What you are asked to do
The data below should be copied out exactly, with its pictures omitted.

Data to examine
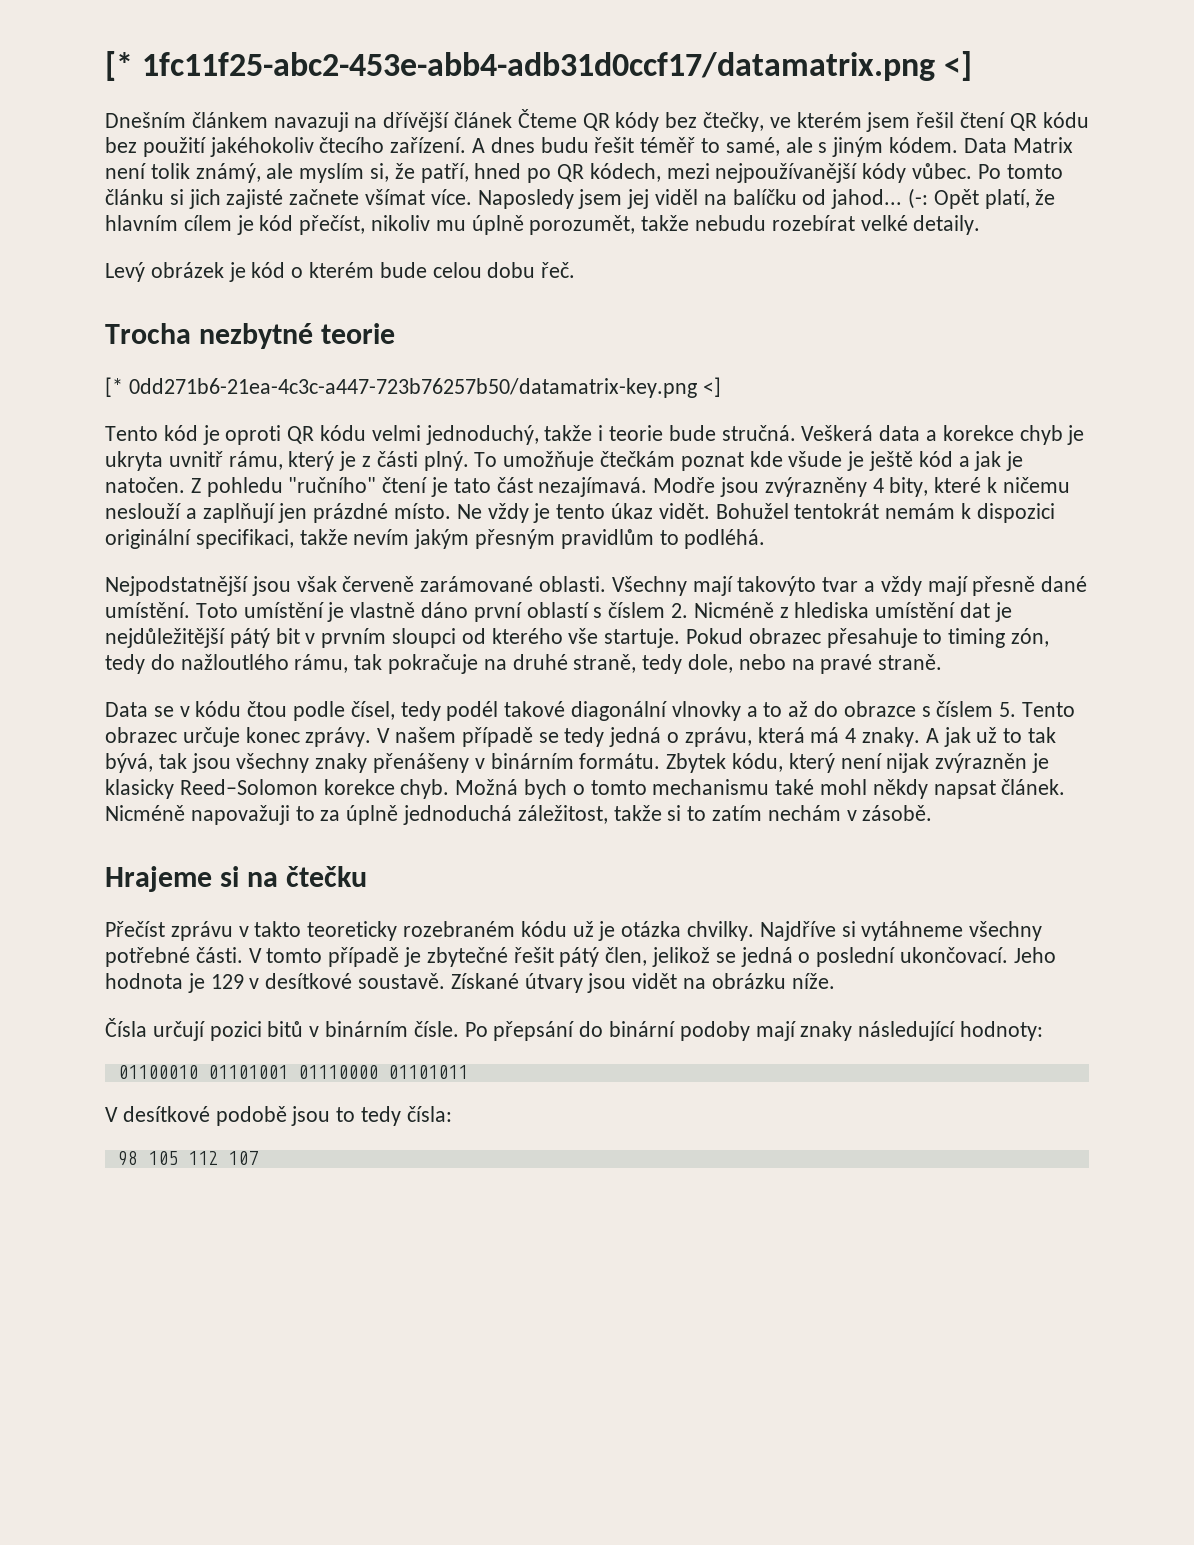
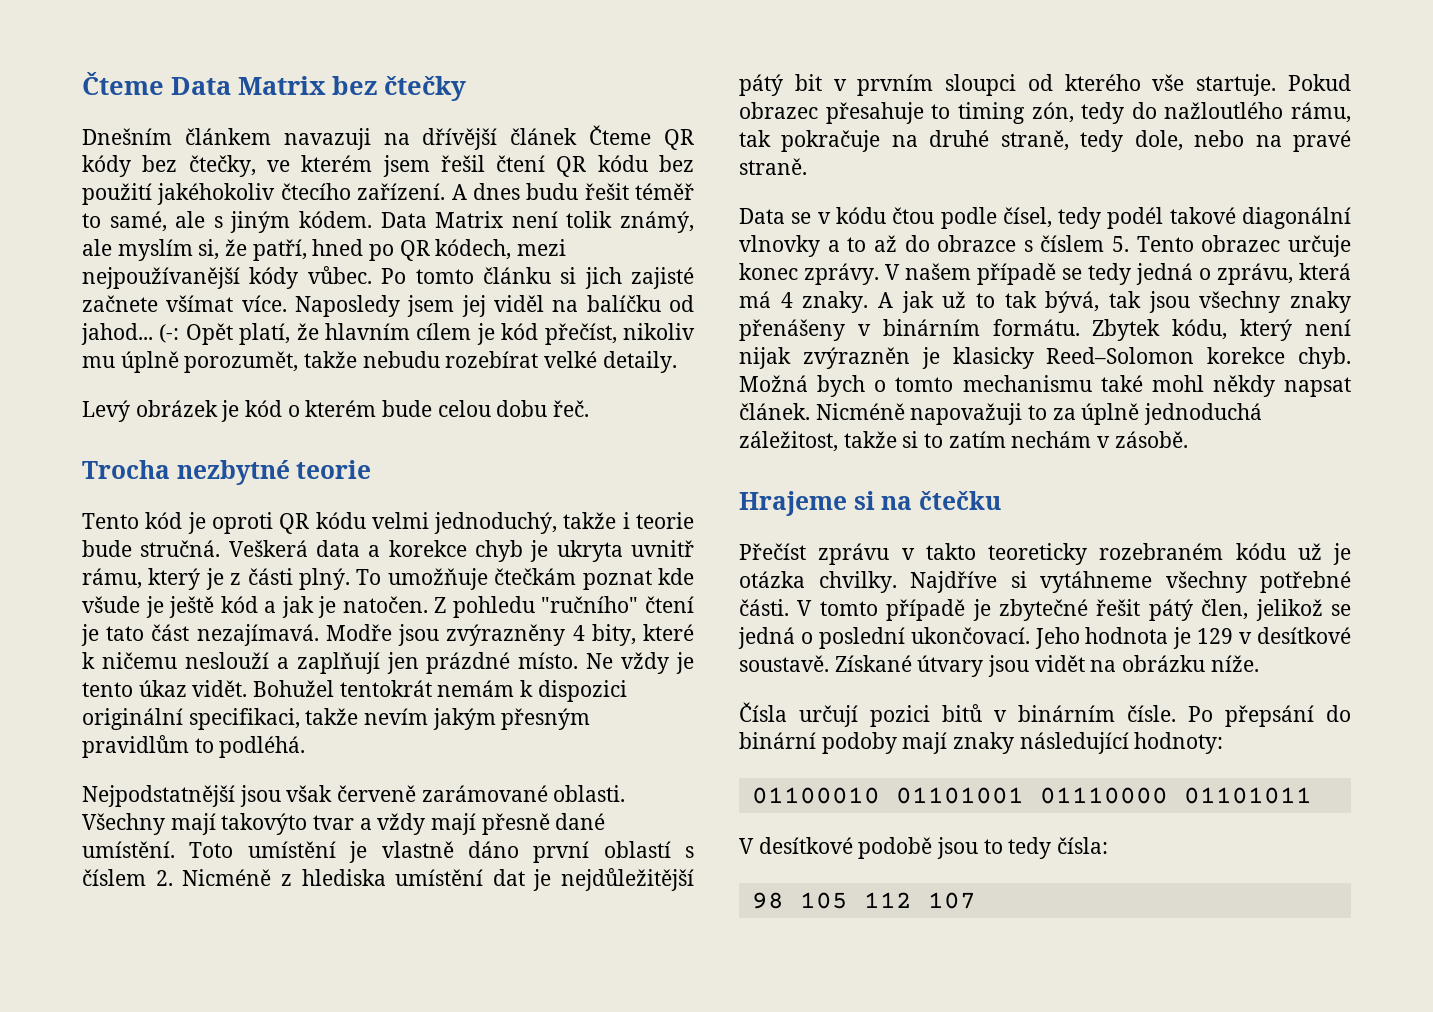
[105,51,973,81] [* 1fc11f25-abc2-453e-abb4-adb31d0ccf17/datamatrix.png <] -> [82,72,466,101] Čteme Data Matrix bez čtečky
[105,377,721,398] // [* 0dd271b6-21ea-4c3c-a447-723b76257b50/datamatrix-key.png <] -> (372, 469) none

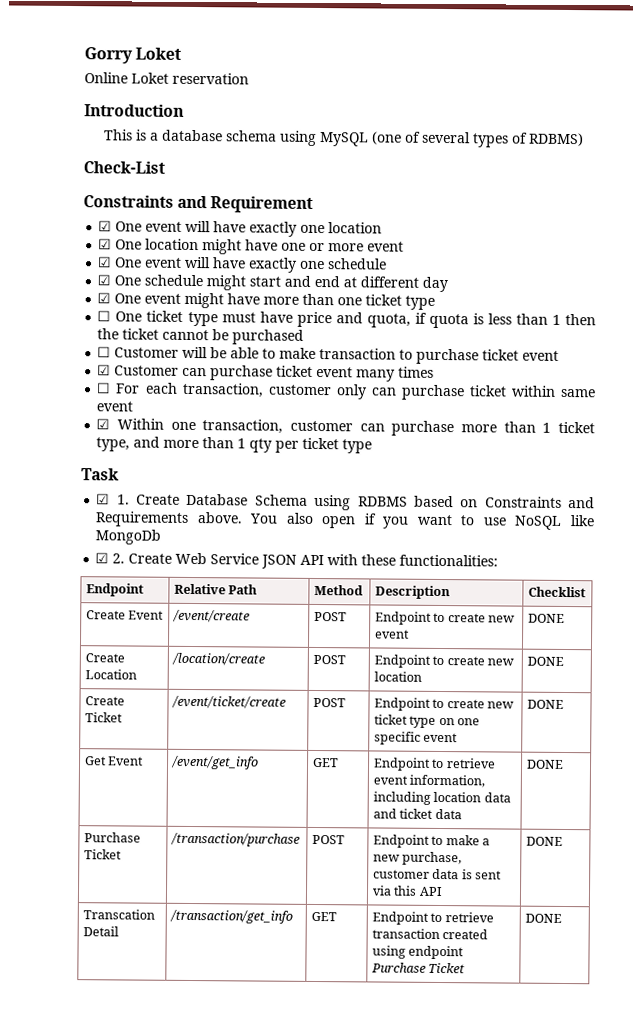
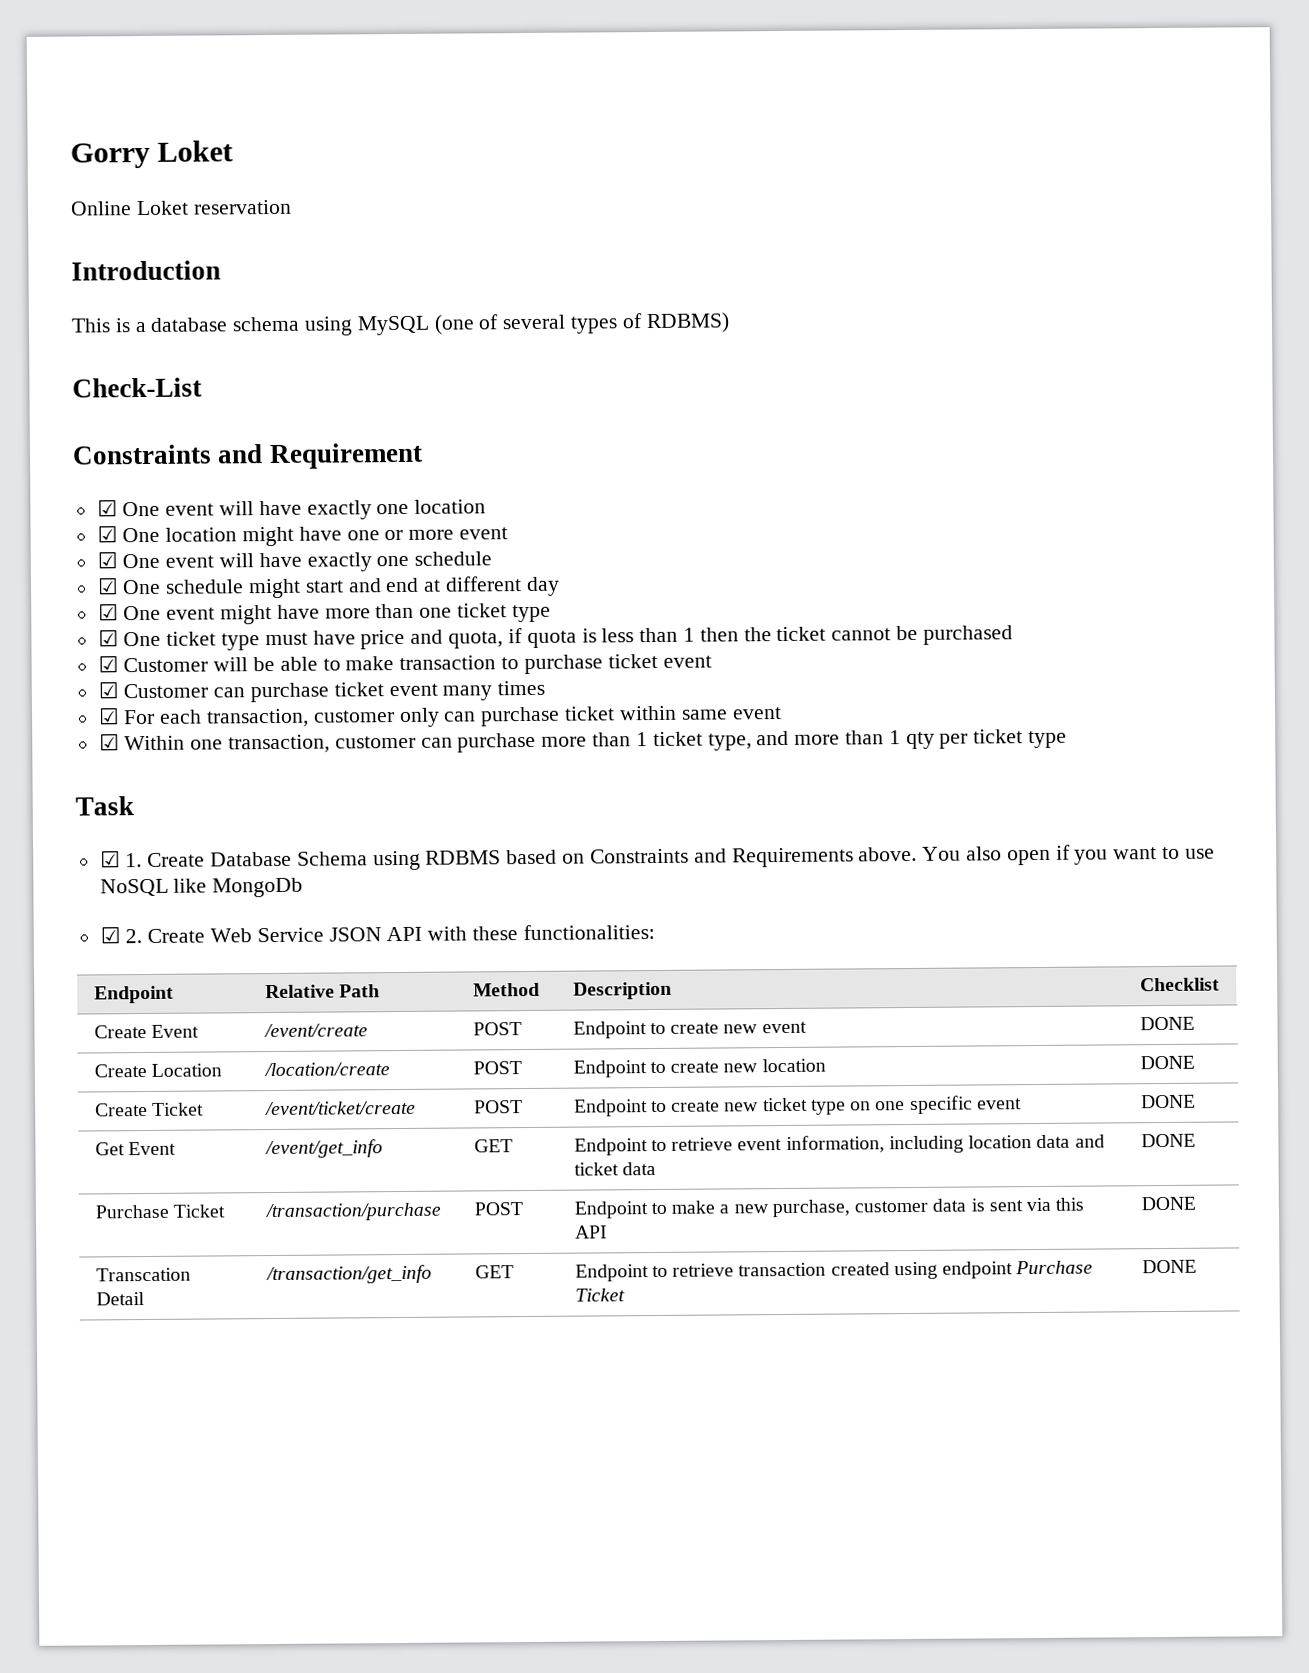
[97,310,112,322] ☐ -> [97,629,119,647] ☑
[97,346,112,358] ☐ -> [97,655,119,673] ☑
[96,382,112,394] ☐ -> [97,707,120,725] ☑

Written response
[105,51,973,81] [* 1fc11f25-abc2-453e-abb4-adb31d0ccf17/datamatrix.png <] -> [82,72,466,101] Čteme Data Matrix bez čtečky
[105,377,721,398] // [* 0dd271b6-21ea-4c3c-a447-723b76257b50/datamatrix-key.png <] -> (372, 469) none

[97,310,112,322] ☐ -> [97,629,119,647] ☑
[97,346,112,358] ☐ -> [97,655,119,673] ☑
[96,382,112,394] ☐ -> [97,707,120,725] ☑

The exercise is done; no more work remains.